Hi all.
Thanks for responses.
I feel like I do this a lot -- start these threads and then I just can't come back to them because I stop being able to think about them. (But here I am.)
I used to have this feeling that if she wasn't thinking about me, I would not exist. (Like you said, Treehouse. Just like that.) That's why the hang-up calls were OK with me. I knew that she would know they were from me, and that she would think of me, and then I could exist again.
It was so hard when she went away.
I know that she is not abandoning me. I know that she is not kicking me out. I know that this is a very small restriction on our interactions, and I also know that she will be there when our next meeting is scheduled.
Yet I also feel so distant from her and everything and very unconnected. It is a dissociation thing. I do it a lot. (Rainbow, I am not OCD, except possibly about a few things.) It is that vague unconnected feeling.
Also, I am wanting to move away and never see her again. There is this community in another state that I was thinking of moving to, and now I really really want to. I feel like that would be the best thing for me to do.

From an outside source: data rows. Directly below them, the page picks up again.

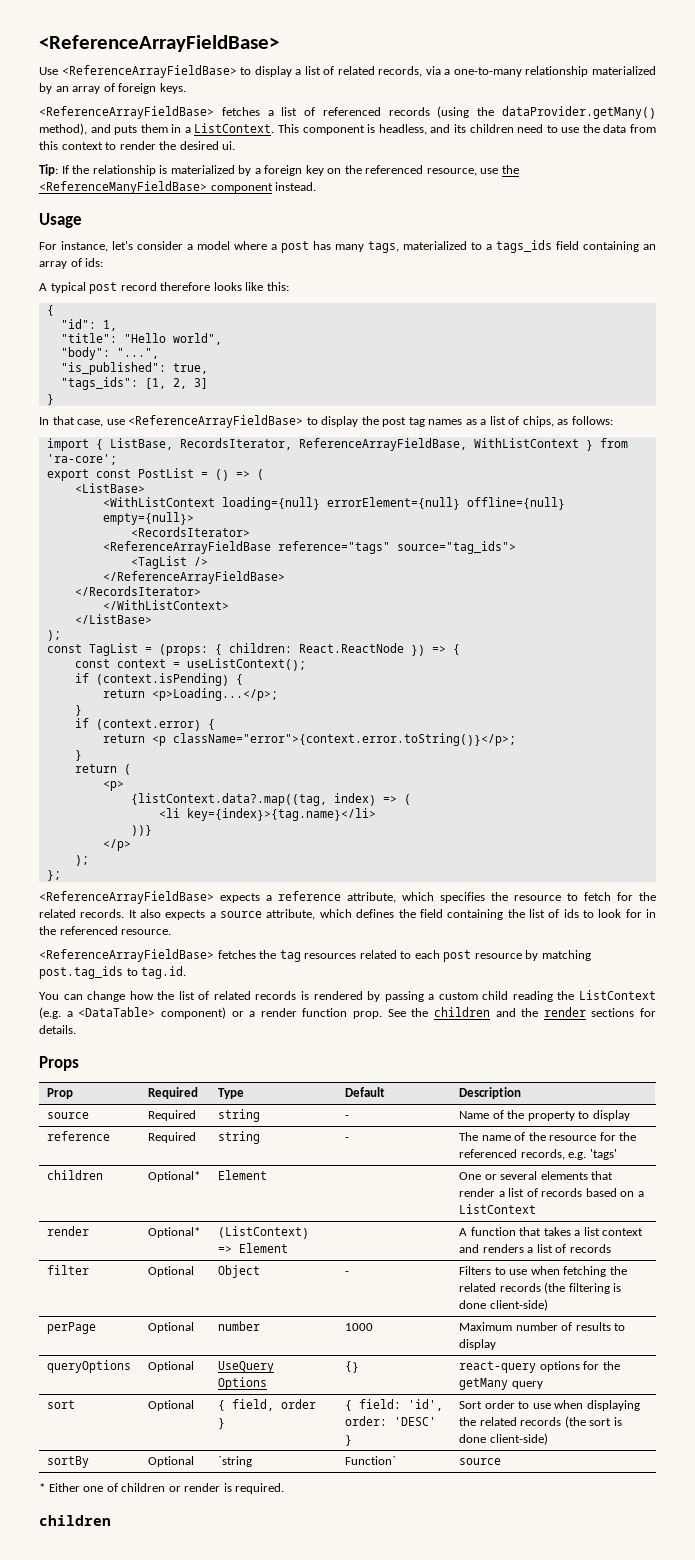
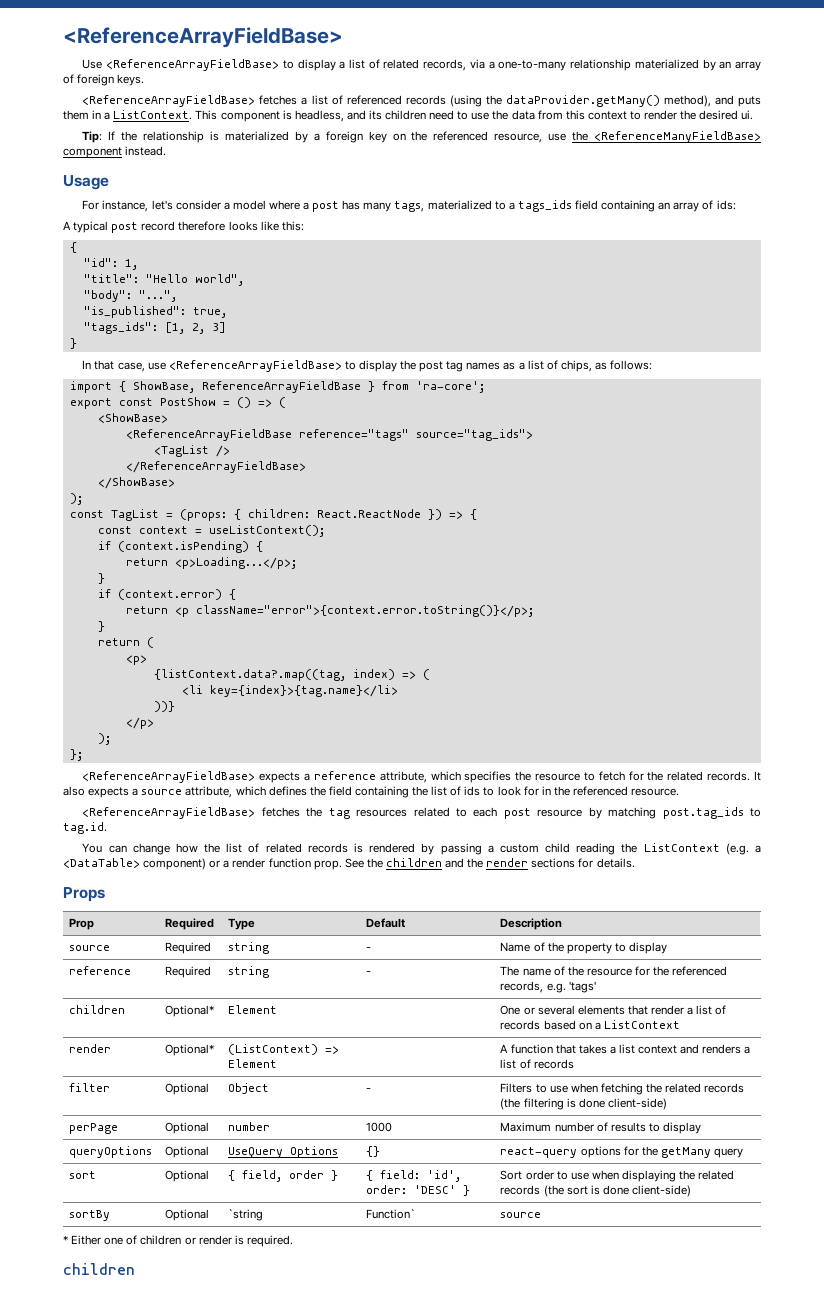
- import { ListBase, RecordsIterator, ReferenceArrayFieldBase, WithListContext } from 'ra-core';
+ import { ShowBase, ReferenceArrayFieldBase } from 'ra-core';
- export const PostList = () => (
+ export const PostShow = () => (
- <ListBase>
- <WithListContext loading={null} errorElement={null} offline={null} empty={null}>
- <RecordsIterator>
+ <ShowBase>
- </RecordsIterator>
- </WithListContext>
- </ListBase>
+ </ShowBase>

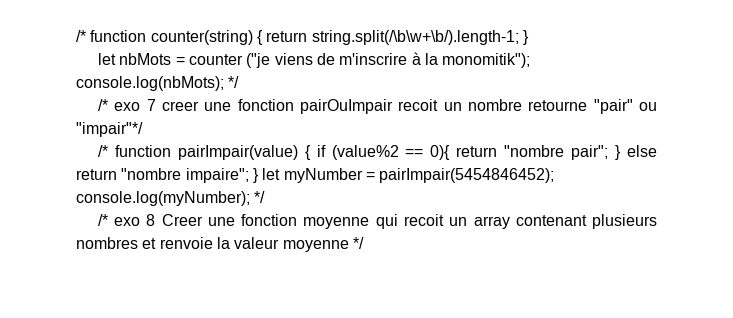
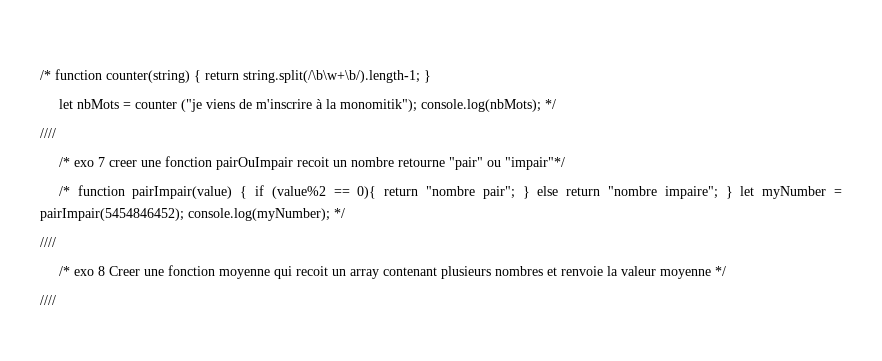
  let nbMots = counter ("je viens de m'inscrire à la monomitik"); console.log(nbMots); */
+ ////
  /* function pairImpair(value) { if (value%2 == 0){ return "nombre pair"; } else return "nombre impaire"; } let myNumber = pairImpair(5454846452); console.log(myNumber); */
+ ////
  /* exo 8 Creer une fonction moyenne qui recoit un array contenant plusieurs nombres et renvoie la valeur moyenne */
+ ////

It is strange to me that I am having this strong reaction. I suppose that is why I have always needed to control our interactions so much (and why she has let me). For me it was really big to tell her that we could do therapy her way. And now practically the first thing she does is this.
(And last year she told me that if I was really worried about it, I should call her and she didn't mind calling me back, there was no need for me to torture myself.) (And now she has changed her mind.)
OK, I know I can call her about anything else, and email her about anything else, but I don't really care to.
The thing is, I feel like I'm drowning. I feel like she is my only friend and companion and the only thing in my life, and she doesn't want me any more. OK, I know this is not true.
I guess I should just go do something.
Arggh.
OK, thanks everyone for all your support and ideas.